Pflanzenreaktionen auf Dürre beinhalten mehrere interagierende Merkmale und Prozesse, was Vorhersagen darüber erschwert, welche Pflanzen sterben und welche überleben werden. Arten zeichnen sich oft durch artspezifische Strategien aus, die es ihnen ermöglichen, mit Trockenheit fertig zu werden. Aufgrund dynamischer Anpassungen auf individueller Ebene, die vorgenommen werden, um den Kohlenstoffgewinn zu maximieren und den Wasserverlust während der Dürre zu reduzieren, bestehen jedoch große Unterschiede innerhalb der Arten.

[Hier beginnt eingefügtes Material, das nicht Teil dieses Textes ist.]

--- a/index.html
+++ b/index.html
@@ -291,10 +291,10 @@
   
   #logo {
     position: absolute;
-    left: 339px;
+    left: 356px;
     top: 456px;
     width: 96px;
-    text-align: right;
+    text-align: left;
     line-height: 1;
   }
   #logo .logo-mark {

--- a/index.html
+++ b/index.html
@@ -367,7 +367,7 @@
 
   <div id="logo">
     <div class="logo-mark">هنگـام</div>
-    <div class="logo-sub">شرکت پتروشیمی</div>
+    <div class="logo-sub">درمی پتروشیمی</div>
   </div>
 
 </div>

Garcia-Forner et al. (2016) untersuchten individuelle Dürrereaktionen, indem sie 5 Jahre alte Waldkiefern (Pinus sylvestris) Setzlinge bis zu extremer Trockenheit für 2.5 Monate in einem Gewächshaus. Sie überwachten morphologische und ökophysiologische Variablen vor, während und nach der Dürre, um die Merkmale toter und überlebender Bäume zu vergleichen und festzustellen, warum einige Individuen sterben und andere überleben.

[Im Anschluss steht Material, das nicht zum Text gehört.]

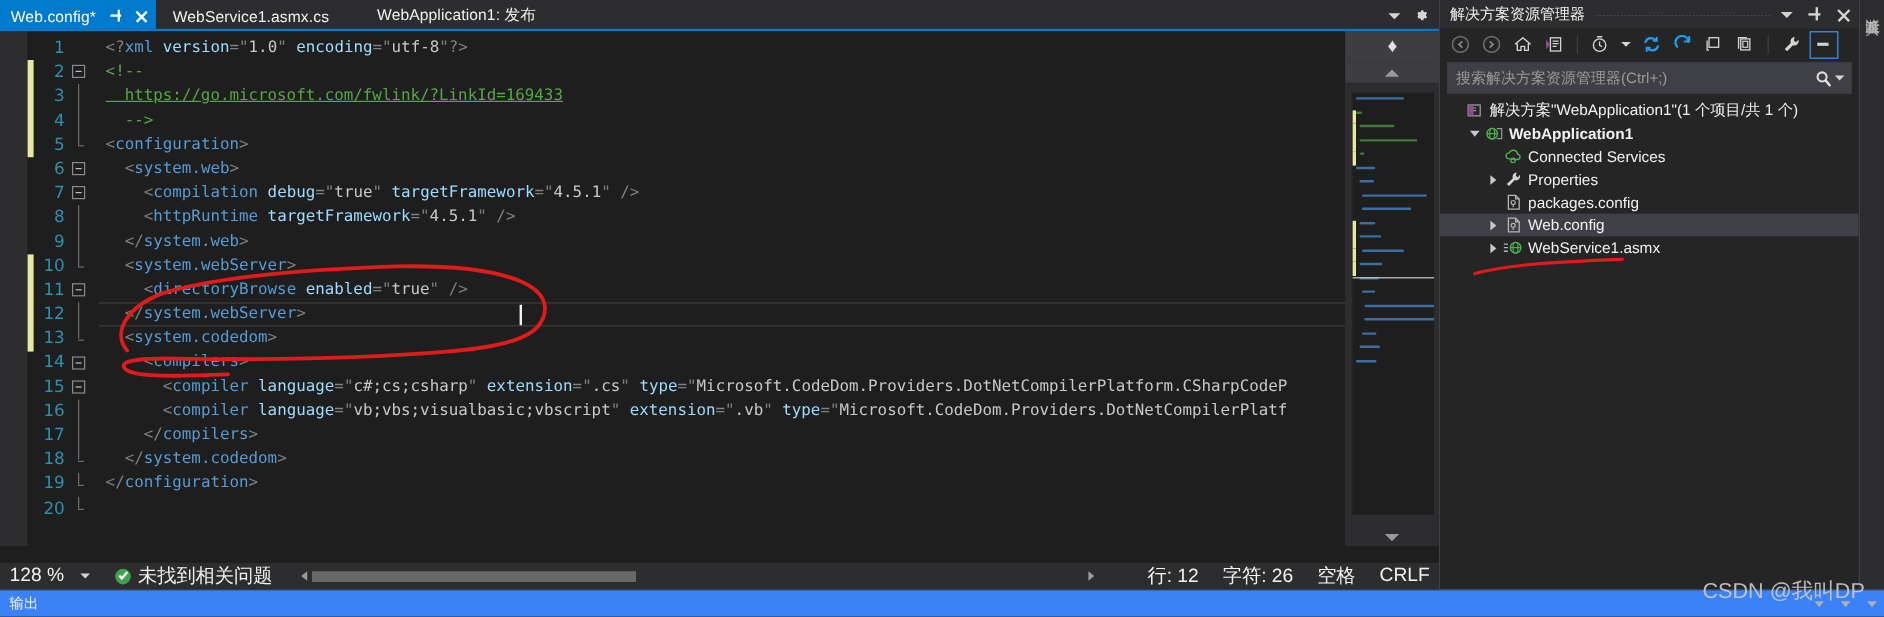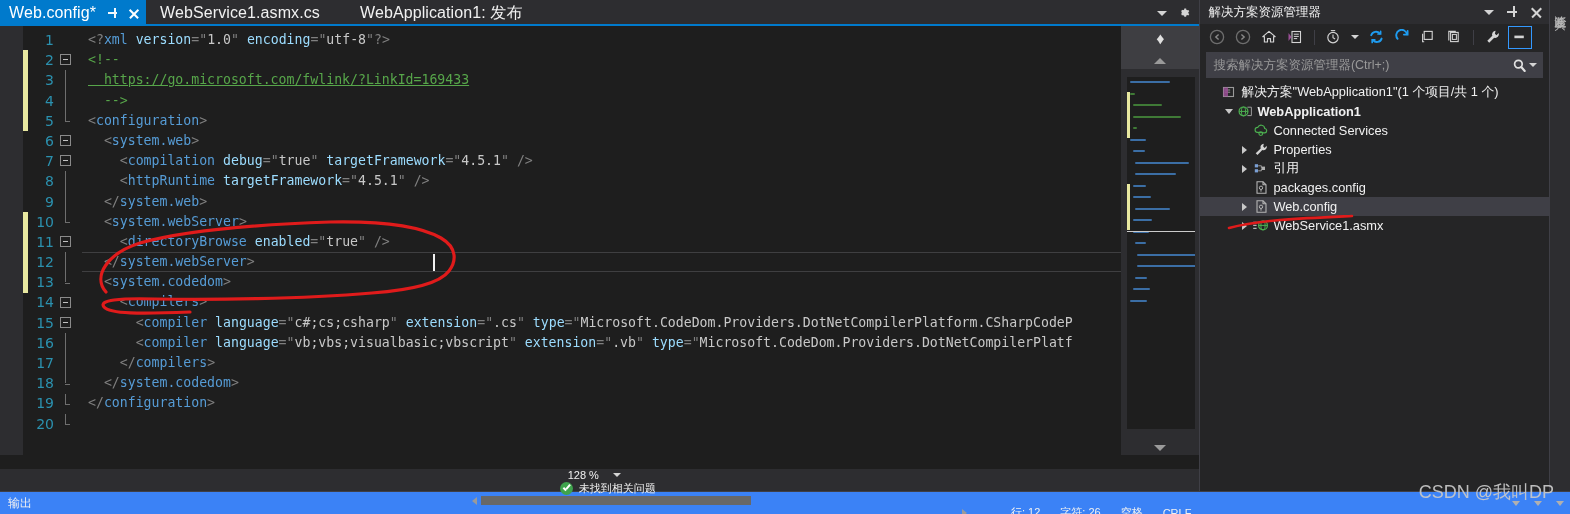--- a/index.html
+++ b/index.html
@@ -16,7 +16,7 @@
 
   
   .tabstrip{height:26px;background:#2d2d30;display:flex;align-items:stretch;position:relative;}
-  .tab{display:flex;align-items:center;height:26px;padding:0 8px;font-size:16px;white-space:nowrap;}
+  .tab{display:flex;align-items:center;height:26px;padding:0 8px;font-size:13px;white-space:nowrap;}
   .tab.active{background:#007acc;color:#ffffff;padding-left:9px;padding-right:5px;}
   .tab.inactive{color:#f1f1f1;background:#2d2d30;padding-left:14px;padding-right:14px;}
   .tab.preview{color:#f1f1f1;background:#2d2d30;padding-left:26px;padding-right:14px;}

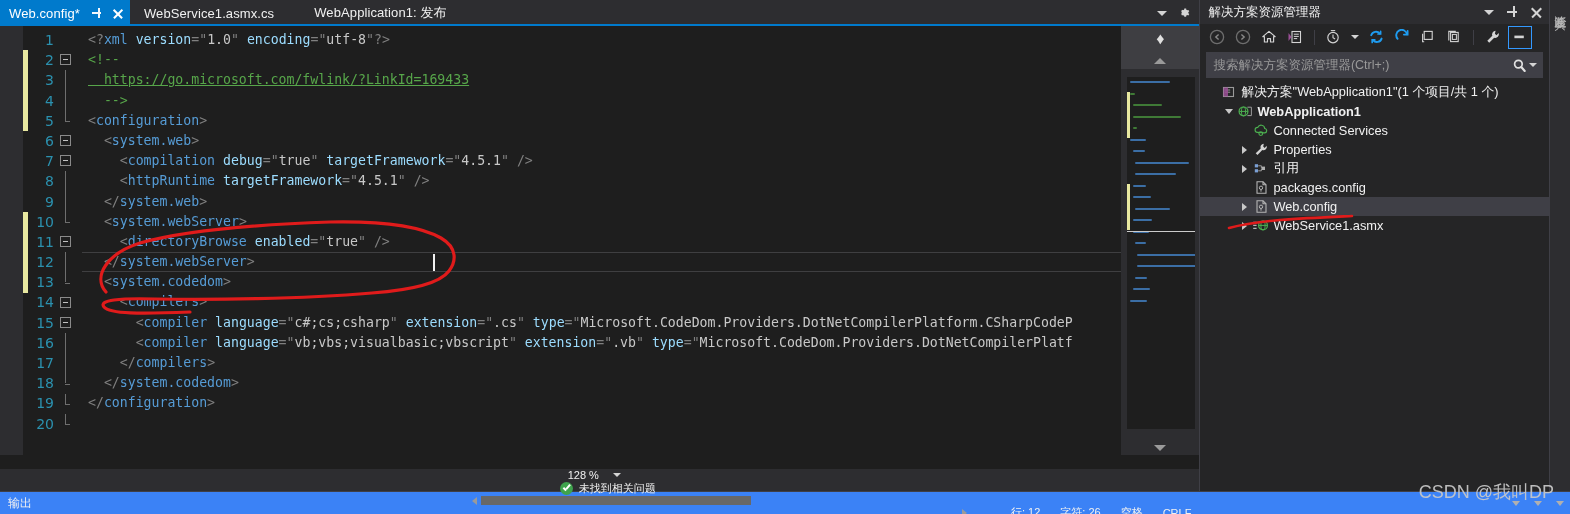--- a/index.html
+++ b/index.html
@@ -479,20 +479,6 @@
             <span class="tlabel2">Properties</span>
           </div>
           <div class="trow" style="padding-left: 38px;">
-            <span class="twist">
-              <span class="tri-r"></span>
-            </span>
-            <span class="ticon">
-              <svg width="16" height="15" viewBox="0 0 16 15">
-                <rect x="1.8" y="3.2" width="3.2" height="3.2" fill="#7a9fd4"></rect>
-                <rect x="1.8" y="8.2" width="3.2" height="3.2" fill="#7a9fd4"></rect>
-                <rect x="8.6" y="5.6" width="3.4" height="3.4" fill="#b0b0b0"></rect>
-                <path d="M5.2 4.8h3.2v2.2M5.2 9.8h3.2V7.6" stroke="#9a9a9a" stroke-width="1" fill="none"></path>
-              </svg>
-            </span>
-            <span class="tlabel2">引用</span>
-          </div>
-          <div class="trow" style="padding-left: 38px;">
             <span class="twist"></span>
             <span class="ticon">
               <svg width="15" height="15" viewBox="0 0 15 15">

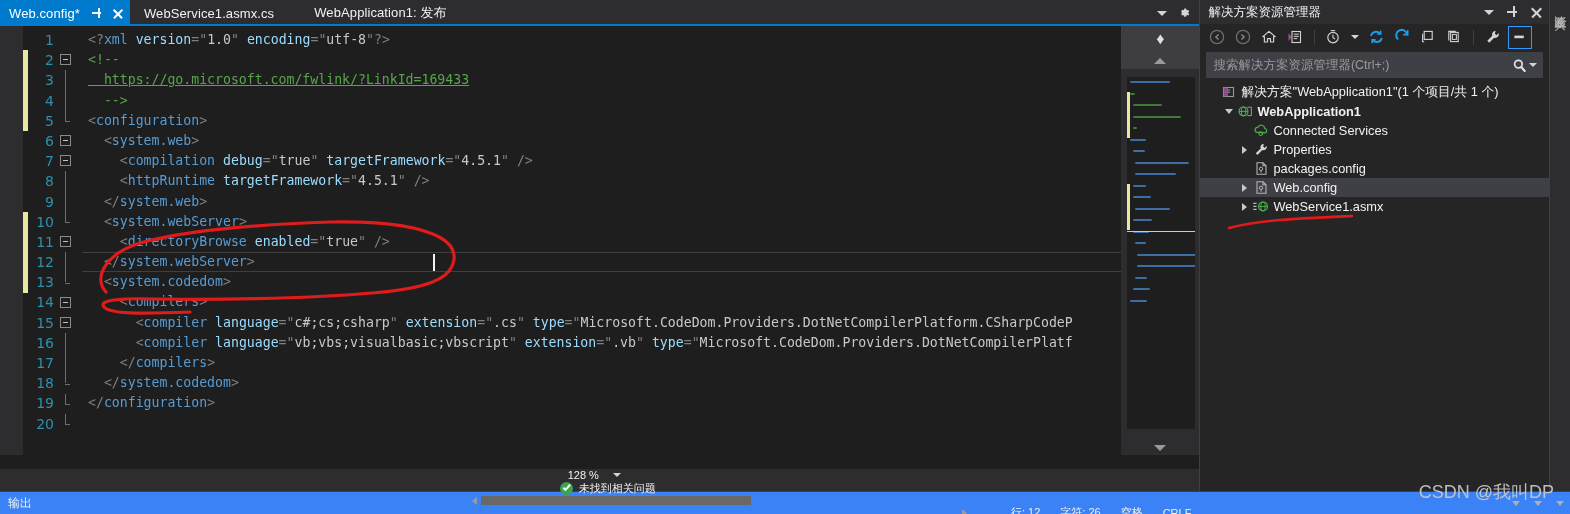--- a/index.html
+++ b/index.html
@@ -87,7 +87,7 @@
   .hbar{height:14px;background:#1e1e1e;display:flex;align-items:center;}
 
   
-  .statusbar{height:22px;background:#2d2d30;display:flex;align-items:center;font-size:11px;color:#f1f1f1;flex-direction:column;}
+  .statusbar{height:22px;background:#2d2d30;display:flex;align-items:center;font-size:16px;color:#f1f1f1;}
   .zoombox{display:flex;align-items:center;gap:0;padding-left:8px;min-width:72px;}
   .zoombox .chev{margin-left:14px;width:0;height:0;border-left:4px solid transparent;border-right:4px solid transparent;border-top:4px solid #d4d4d4;}
   .issue{display:flex;align-items:center;gap:6px;margin-left:16px;}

Die Autoren fanden heraus, dass die Zeit bis zum Tod um mehr als 3 Monate variierte, obwohl Individuen derselben Art in derselben Umgebung gezüchtet wurden. Sie fanden heraus, dass überlebende Bäume vor und während der Dürre einen besseren Zugang zu Wasser (größere Masseverhältnisse unten: oben) und eine größere C-Assimilation (größere Photosynthese) hatten, obwohl sie vor und während der Dürre im Vergleich zu abgestorbenen Bäumen einen größeren Wasserverlust hatten (größere Stomata-Leitfähigkeit). Bäume, die überlebten, hatten auch mehr Zucker (eine Art von nicht-strukturelles Kohlenhydrat, NSC) Werte vor und während der Dürre im Vergleich zu abgestorbenen Bäumen.

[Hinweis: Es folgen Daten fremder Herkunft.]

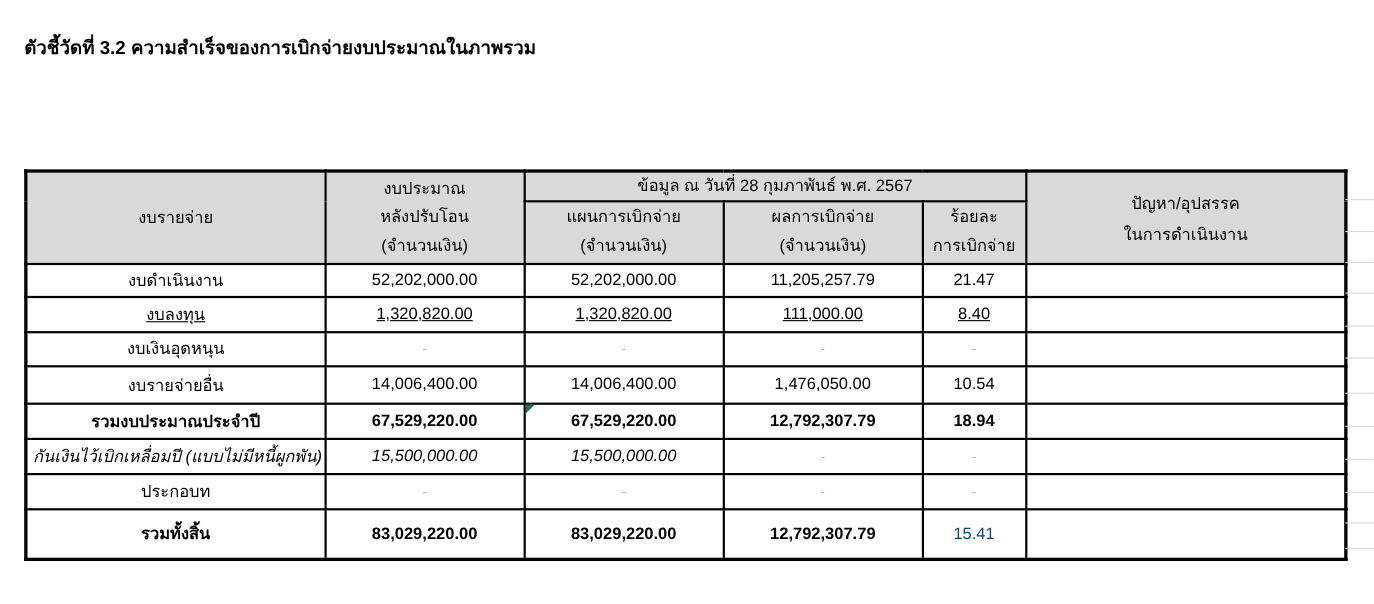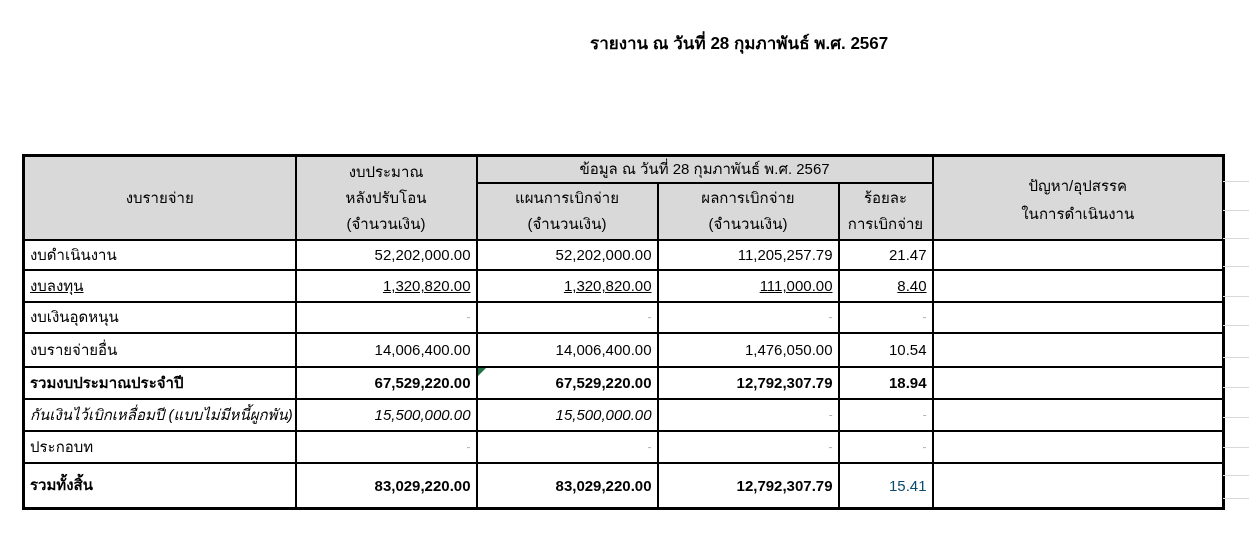--- a/index.html
+++ b/index.html
@@ -47,6 +47,7 @@
 <body>
 
 <div class="titles">
+  <div class="title-line">ตัวชี้วัดที่ 3.2 ความสำเร็จของการเบิกจ่ายงบประมาณในภาพรวม</div>
   <div class="title-line title-line3">
     <span class="report-date">รายงาน ณ วันที่ 28 กุมภาพันธ์ พ.ศ. 2567</span>
   </div>

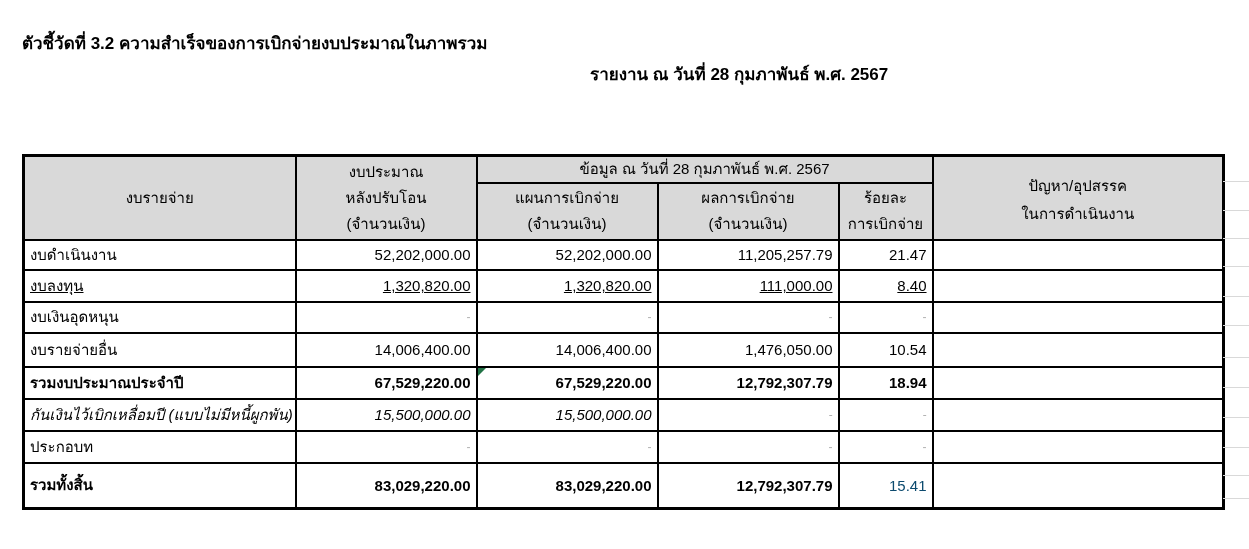--- a/index.html
+++ b/index.html
@@ -49,7 +49,6 @@
 <div class="titles">
   <div class="title-line">ตัวชี้วัดที่ 3.2 ความสำเร็จของการเบิกจ่ายงบประมาณในภาพรวม</div>
   <div class="title-line title-line3">
-    <span class="report-date">รายงาน ณ วันที่ 28 กุมภาพันธ์ พ.ศ. 2567</span>
   </div>
 </div>
 

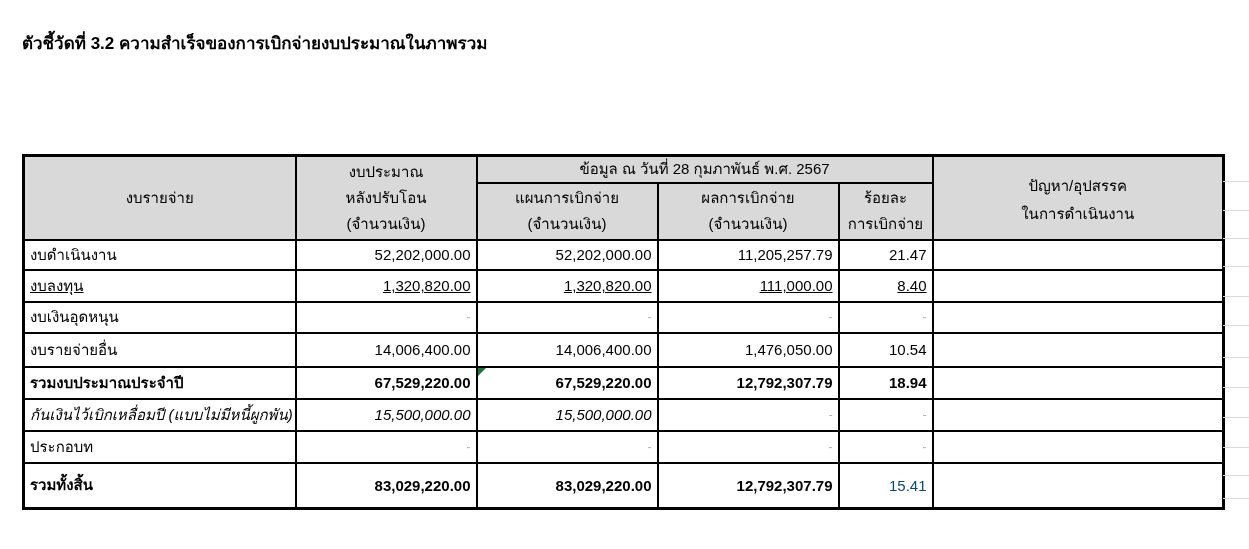--- a/index.html
+++ b/index.html
@@ -27,7 +27,7 @@
   .hdr-lines{line-height:26px;}
   .hdr-problem{vertical-align:top;}
   .hdr-problem .hdr-lines{padding-top:4px;line-height:28px;}
-  td.label{}
+  td.label{text-align:center;}
   td.num,td.pct{text-align:right;}
   tr.bold td{font-weight:bold;margin-top:21px;}
   td.dash{color:#b3b3b3;font-size:12px;}

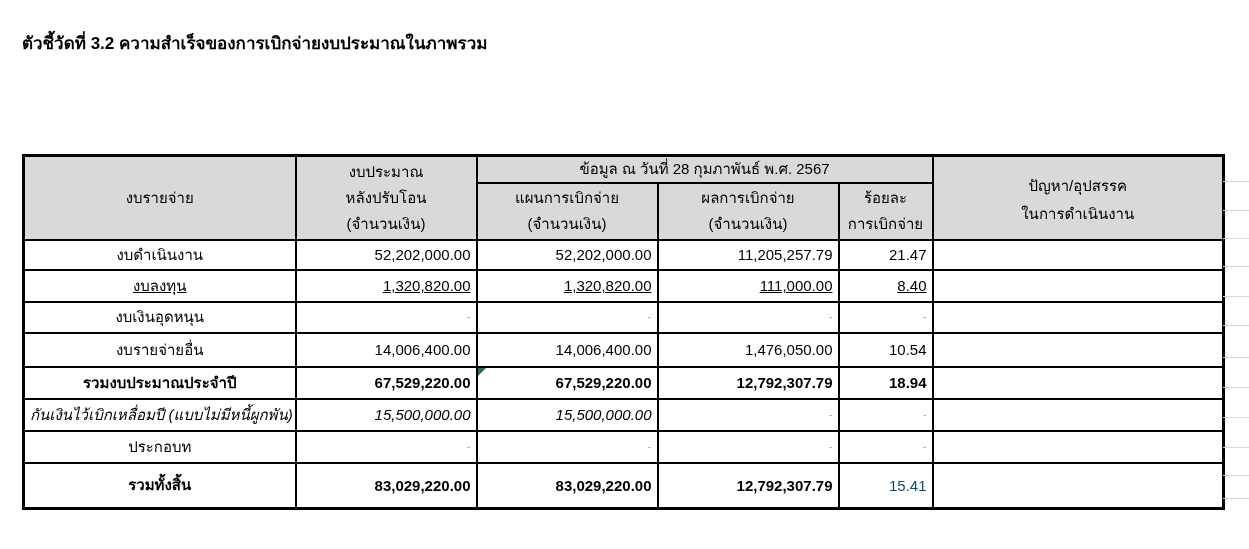--- a/index.html
+++ b/index.html
@@ -28,7 +28,7 @@
   .hdr-problem{vertical-align:top;}
   .hdr-problem .hdr-lines{padding-top:4px;line-height:28px;}
   td.label{text-align:center;}
-  td.num,td.pct{text-align:right;}
+  td.num,td.pct{text-align:center;}
   tr.bold td{font-weight:bold;margin-top:21px;}
   td.dash{color:#b3b3b3;font-size:12px;}
   td.muted{color:#0c4a6e;font-weight:normal !important;}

Die Ergebnisse zeigten, dass die Aufrechterhaltung offener Stomata für den C-Gewinn trotz des Wasserverlusts durch die Stomata es überlebenden Bäumen ermöglichte, mehr C für ein größeres Wurzelwachstum zu investieren, das zur Aufrechterhaltung der hydraulischen Funktion erforderlich ist. Die Ergebnisse deuten auch darauf hin, dass gespeicherter Zucker und NSCs das Überleben während Dürren verbessern können. Diese Studie ist besonders neuartig, da sie zeigte, dass die C-Verfügbarkeit auf individueller Ebene genauso wichtig sein kann wie die stomatäre Regulierung des Wasserverlusts, um extreme Dürre zu überleben.